* **Your task**
The answer is to be all of the data below, reproduced exactly.

╭─ Data extract

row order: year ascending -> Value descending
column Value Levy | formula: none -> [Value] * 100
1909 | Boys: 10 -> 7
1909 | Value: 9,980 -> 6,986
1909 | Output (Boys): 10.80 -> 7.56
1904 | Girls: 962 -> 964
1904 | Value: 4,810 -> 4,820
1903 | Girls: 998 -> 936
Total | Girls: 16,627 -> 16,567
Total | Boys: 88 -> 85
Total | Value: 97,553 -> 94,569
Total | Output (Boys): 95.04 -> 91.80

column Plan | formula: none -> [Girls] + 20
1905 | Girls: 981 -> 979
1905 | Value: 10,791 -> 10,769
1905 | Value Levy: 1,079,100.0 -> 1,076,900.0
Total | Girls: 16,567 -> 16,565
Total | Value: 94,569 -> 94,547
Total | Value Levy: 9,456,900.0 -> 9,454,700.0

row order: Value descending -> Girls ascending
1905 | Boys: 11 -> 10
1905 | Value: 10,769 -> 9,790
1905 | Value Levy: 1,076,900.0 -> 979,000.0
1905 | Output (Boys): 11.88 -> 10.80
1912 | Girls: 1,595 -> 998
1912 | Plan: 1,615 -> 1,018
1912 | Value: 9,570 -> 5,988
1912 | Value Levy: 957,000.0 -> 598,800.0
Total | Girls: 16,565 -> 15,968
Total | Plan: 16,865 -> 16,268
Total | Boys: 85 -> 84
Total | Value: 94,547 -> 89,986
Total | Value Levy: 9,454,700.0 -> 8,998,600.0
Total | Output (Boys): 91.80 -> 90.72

╰─

* **Answer to the problem**
row order: year ascending -> Value descending
column Value Levy | formula: none -> [Value] * 100
1909 | Boys: 10 -> 7
1909 | Value: 9,980 -> 6,986
1909 | Output (Boys): 10.80 -> 7.56
1904 | Girls: 962 -> 964
1904 | Value: 4,810 -> 4,820
1903 | Girls: 998 -> 936
Total | Girls: 16,627 -> 16,567
Total | Boys: 88 -> 85
Total | Value: 97,553 -> 94,569
Total | Output (Boys): 95.04 -> 91.80

column Plan | formula: none -> [Girls] + 20
1905 | Girls: 981 -> 979
1905 | Value: 10,791 -> 10,769
1905 | Value Levy: 1,079,100.0 -> 1,076,900.0
Total | Girls: 16,567 -> 16,565
Total | Value: 94,569 -> 94,547
Total | Value Levy: 9,456,900.0 -> 9,454,700.0

row order: Value descending -> Girls ascending
1905 | Boys: 11 -> 10
1905 | Value: 10,769 -> 9,790
1905 | Value Levy: 1,076,900.0 -> 979,000.0
1905 | Output (Boys): 11.88 -> 10.80
1912 | Girls: 1,595 -> 998
1912 | Plan: 1,615 -> 1,018
1912 | Value: 9,570 -> 5,988
1912 | Value Levy: 957,000.0 -> 598,800.0
Total | Girls: 16,565 -> 15,968
Total | Plan: 16,865 -> 16,268
Total | Boys: 85 -> 84
Total | Value: 94,547 -> 89,986
Total | Value Levy: 9,454,700.0 -> 8,998,600.0
Total | Output (Boys): 91.80 -> 90.72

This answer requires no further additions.